Posterior predictive checks with Gaussian Process

Hi folks,

I can’t decide whether my model is wrong or I’ve misunderstood something. I’m using pymc v4 for a Gaussian Process (the marginal likelihood implementation - model explanation is at the end). My goal is to get estimates for the covariance hyperparameters.

Context
My posterior predictive check on the outcome is as follows:

However, when I try and plot the mean predicted vs observed values I get a flat prediction:

I’ve tried fitting the GP using pm.find_MAP but this is highly dependent on the initial conditions (the start parameter) but it does give OK-ish predictions:

Question 1: is my calculation of the mean and standard deviation of p(\hat{y}_i|y_i) (y_mean/std above) correct? (FYI: I wouldn’t normally use the standard deviation - it’s just a quick and dirty way of getting errors for the purposes of this post.)

Question 2:

Asking for the other variables in the PPC function gives me drastically different values for the PPC of the outcome:

What is going on here? Shouldn’t PPC be independent of what variables you ask to draw from it?

Model explanation

with model: 
    gp = pm.gp.Marginal(cov_func=cov)
    y_ = gp.marginal_likelihood('y_', X=X, y=y, noise=sigma_n)
    trace = pm.sample(draws=1000, tune=1000, chains=2, cores=2, target_accept=0.90)
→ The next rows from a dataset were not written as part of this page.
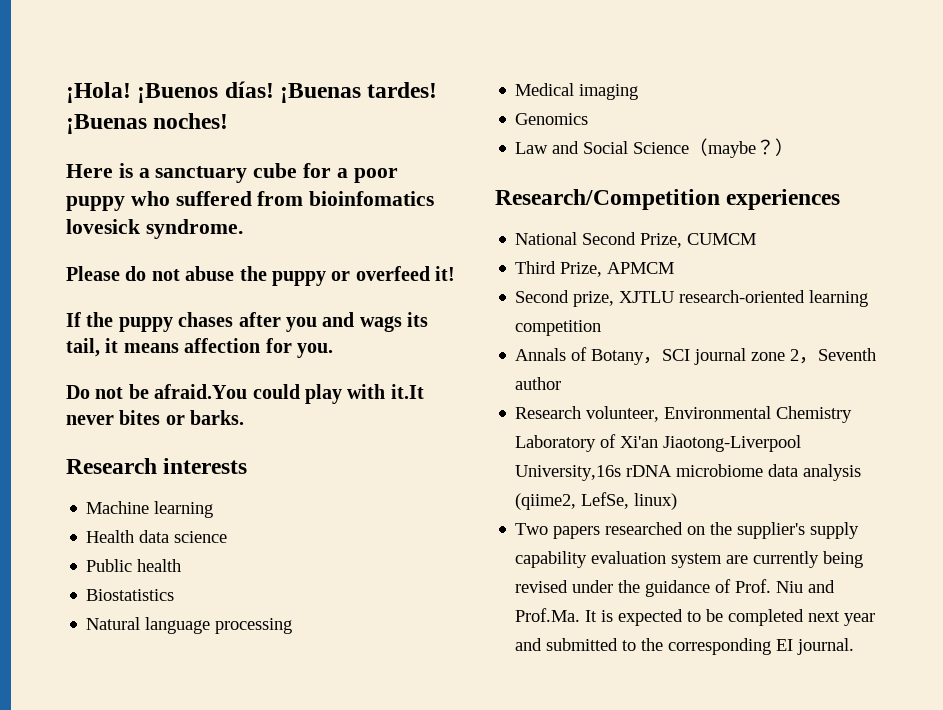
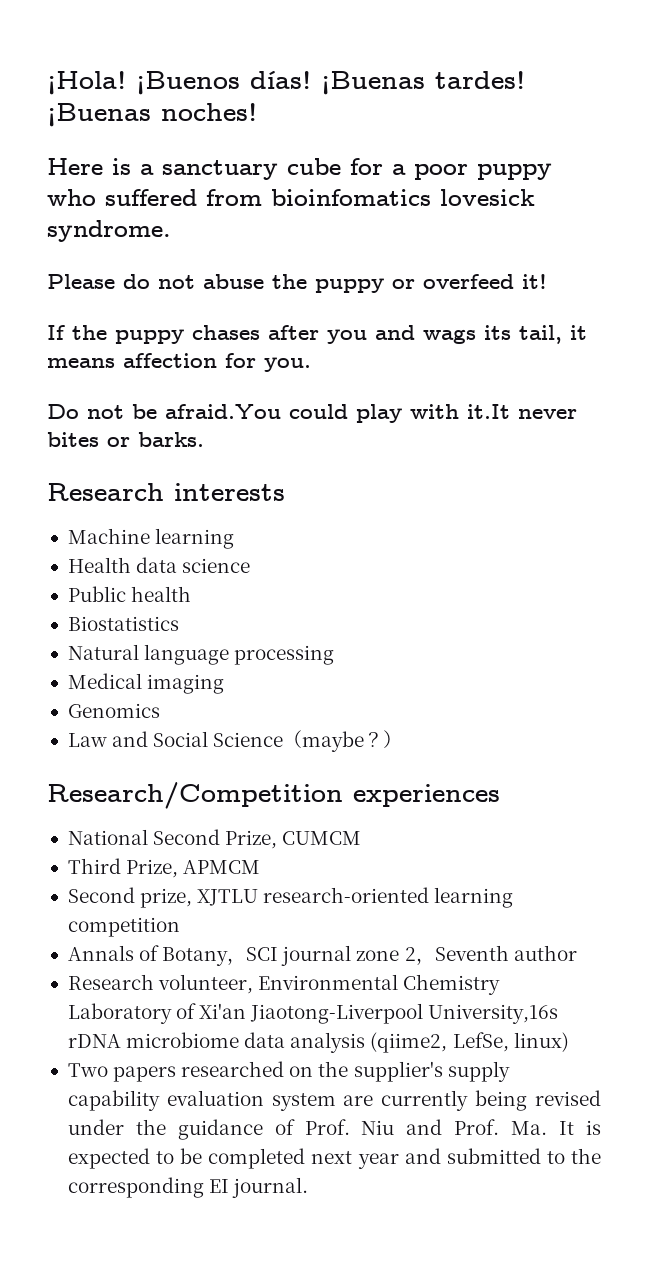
[515,608,581,622] Prof.Ma. -> [454,1119,548,1135] Prof. Ma.

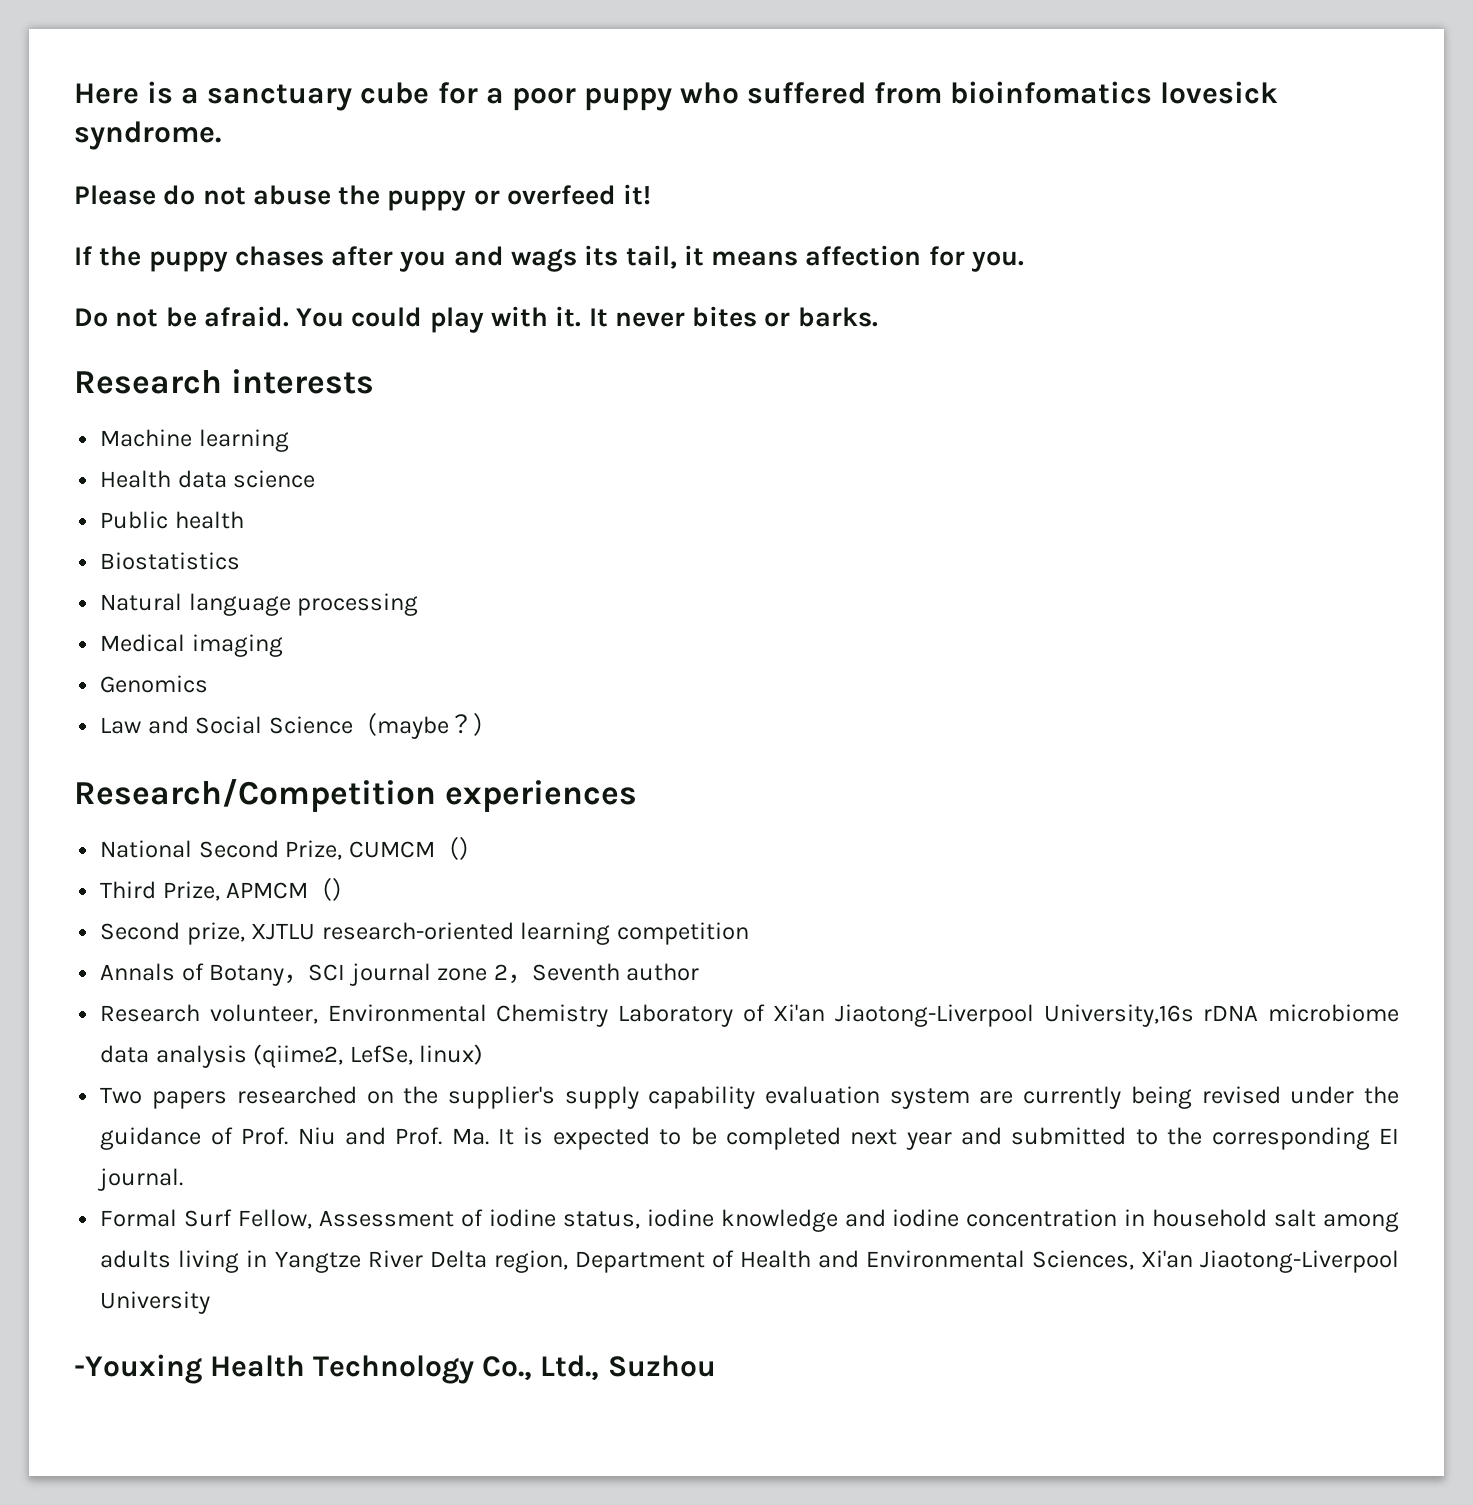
[47,71,525,95] [47,103,257,127] ¡Hola! ¡Buenos días! ¡Buenas tardes! ¡Buenas noches! // -> (74, 93) none
[165,404,281,419] afraid.You -> [203,306,345,327] afraid. You
[467,404,510,419] it.It -> [555,306,608,327] it. It
(362, 838) none -> [434,837,483,860] （）
(261, 867) none -> [308,878,357,901] （）
(309, 1187) none -> [100,1209,1399,1232] [100,1250,1399,1273] [100,1291,211,1314] [74,1354,716,1384] // Formal Surf Fellow, Assessment of iodine status, iodine knowledge and iodine concentration in household salt among adults living in Yangtze River Delta region, Department of Health and Environmental Sciences, Xi'an Jiaotong-Liverpool University // -Youxing Health Technology Co., Ltd., Suzhou

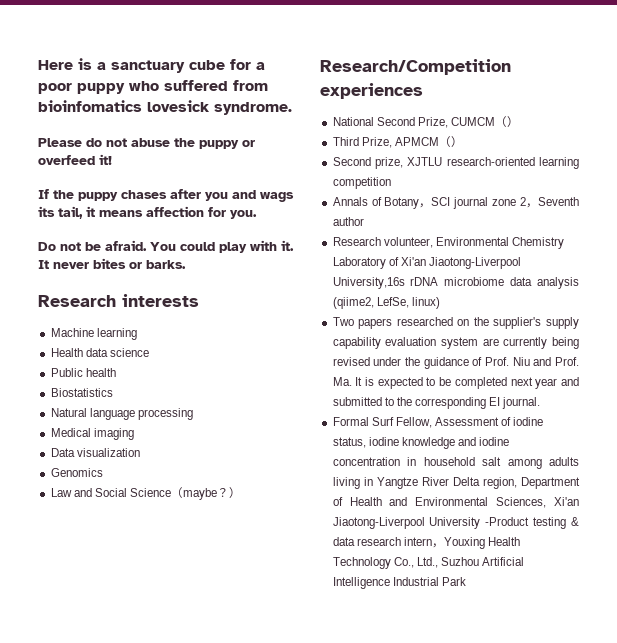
(283, 645) none -> [50,448,140,457] // Data visualization
[74,1354,202,1384] // -Youxing -> [485,517,579,529] [332,537,485,549] -Product testing & data research intern，Youxing
(716, 1366) none -> [482,557,525,566] [332,577,466,589] Artificial Intelligence Industrial Park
cov is a product of 5 exponential kernels over the columns of X and a general scale term:

eta = eta_prior('eta')
cov = eta**2
for i in range(X.shape[1]):
    var_lab = 'l_'+X_labels[i]
    cov = cov*pm.gp.cov.Exponential(X.shape[1], ls=l_prior(var_lab), active_dims=[i])

The priors are all weakly informative (prior predictive checks show that the outcome 90% of the time lies within the observed range). eta, sigma_n ~ HalfCauchy(1); all other parameters ~ Gamma(1, 0.5). The trace plots and summary statistics all show good convergence. Running it for 10’000 draws doesn’t materially change anything.

Thanks in advance!

ArviZ KDE doesn’t show anything outside the range of the data provided to it. The black line for the observed data indicates that there are no observations over ~2 even if there are a lot between 0-2. Is this a hard constraint on your data maybe? This behaviour is clearly not retrived by your model whose posterior predictive shows high probability for values over ~2. It also shows there are observations at ~7 behaviour again not present in your model whose posterior predictive gives virtually no probability there.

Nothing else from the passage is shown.